Anhänger der Elfenbeinküste und anderer Mannschaften bekommen kein US-Visum für die Fußball-WM – ein Schiedsrichter aus Somalia darf ebenfalls nicht einreisen.

Was ist passiert? Die Fußball-Weltmeisterschaft der Männer startet am 11. Juni und wird in den USA, Mexiko und Kanada ausgetragen. Kurz dither wurde bekannt, dass die USA vielen Fans aus mehreren Ländern die Einreise verweigern. Betroffen sind laut der Organisation American Immigration Council unter anderem Fans aus der Elfenbeinküste, dem Iran, Haiti und Senegal. Ein Vertreter der ivorischen Fanorganisation CNSE, Julien Kouadio Adonis, sagte der Nachrichtenagentur AFP: «Das schmerzt uns zutiefst, weil es uns von unserer Aufgabe abhält, unser Team zu unterstützen.»

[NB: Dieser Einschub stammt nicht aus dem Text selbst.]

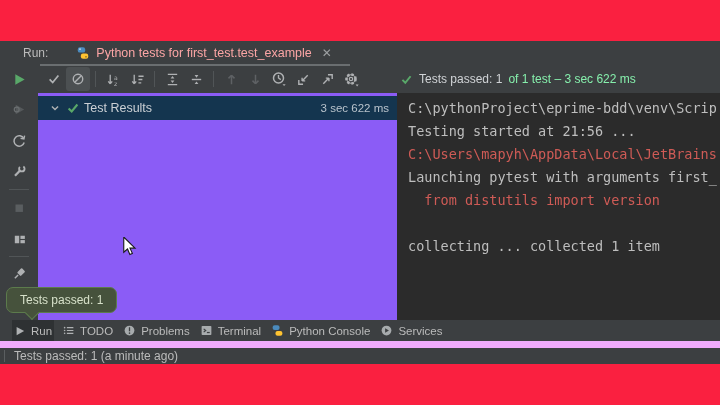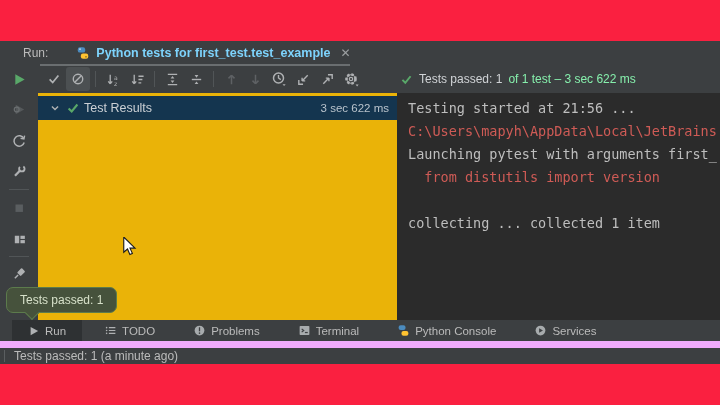"Python tests for first_test.test_example" .tab-title { color: #7dd3fc -> #fca5a5; font-weight: bold -> none }
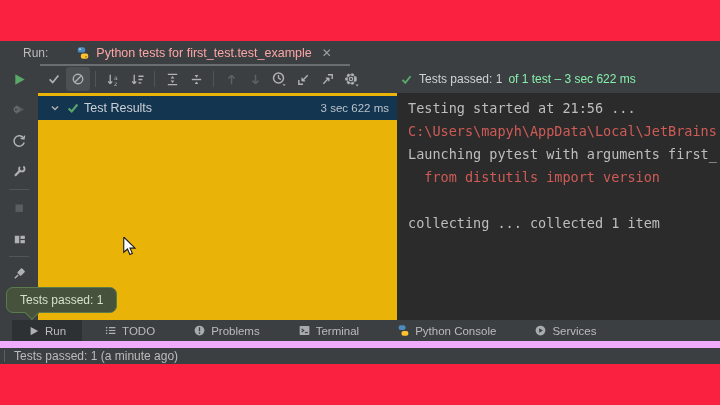"Test Results" .tree-panel { background: #eab308 -> #8b5cf6 }
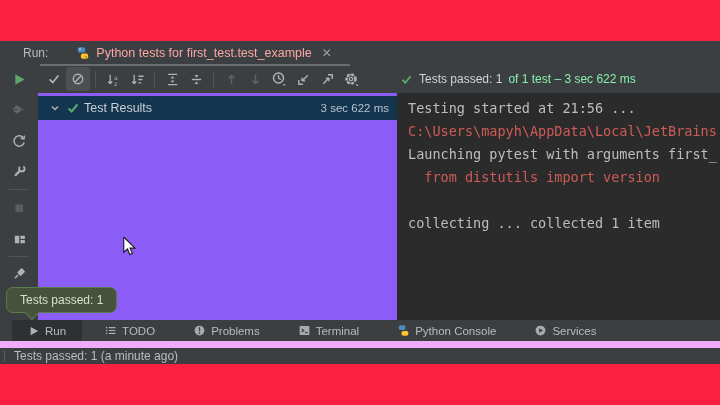"C:\pythonProject\eprime-bdd\venv\Scrip" div.c-line { html: none -> <div>C:\pythonProject\eprime-bdd\venv\Scrip</div> }
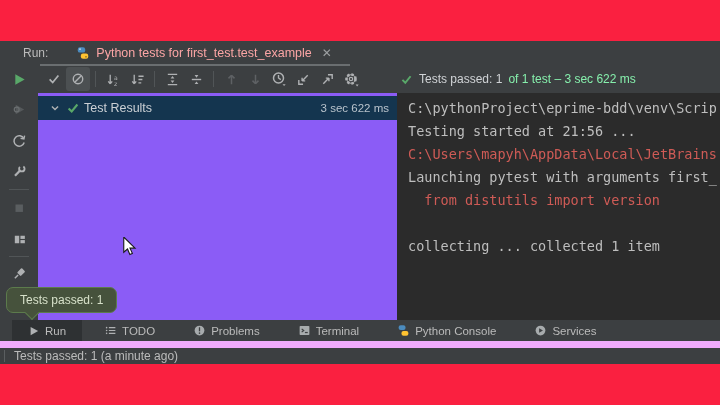"Run" .bb-item { padding: 0 16px -> 0 2px }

Wer hilft? Die CNSE will mit dem ivorischen Sportministerium sprechen und prüft auch, ob akkreditierte Fan-Delegationen doch noch einreisen dürfen. Bei früheren Großereignissen, etwa der WM 1994 in den USA, gab es ähnliche Sonderregelungen. Die betroffenen Fans und Verbände hoffen, dass die Organisatoren FIFA und die Behörden sich auf eine Lösung einigen. Das Spiel der Elfenbeinküste gegen Deutschland am 20. Juni findet in Toronto statt und liegt damit außerhalb der USA – wer ein kanadisches Visum bekommt, kann dieses Spiel im Stadion sehen.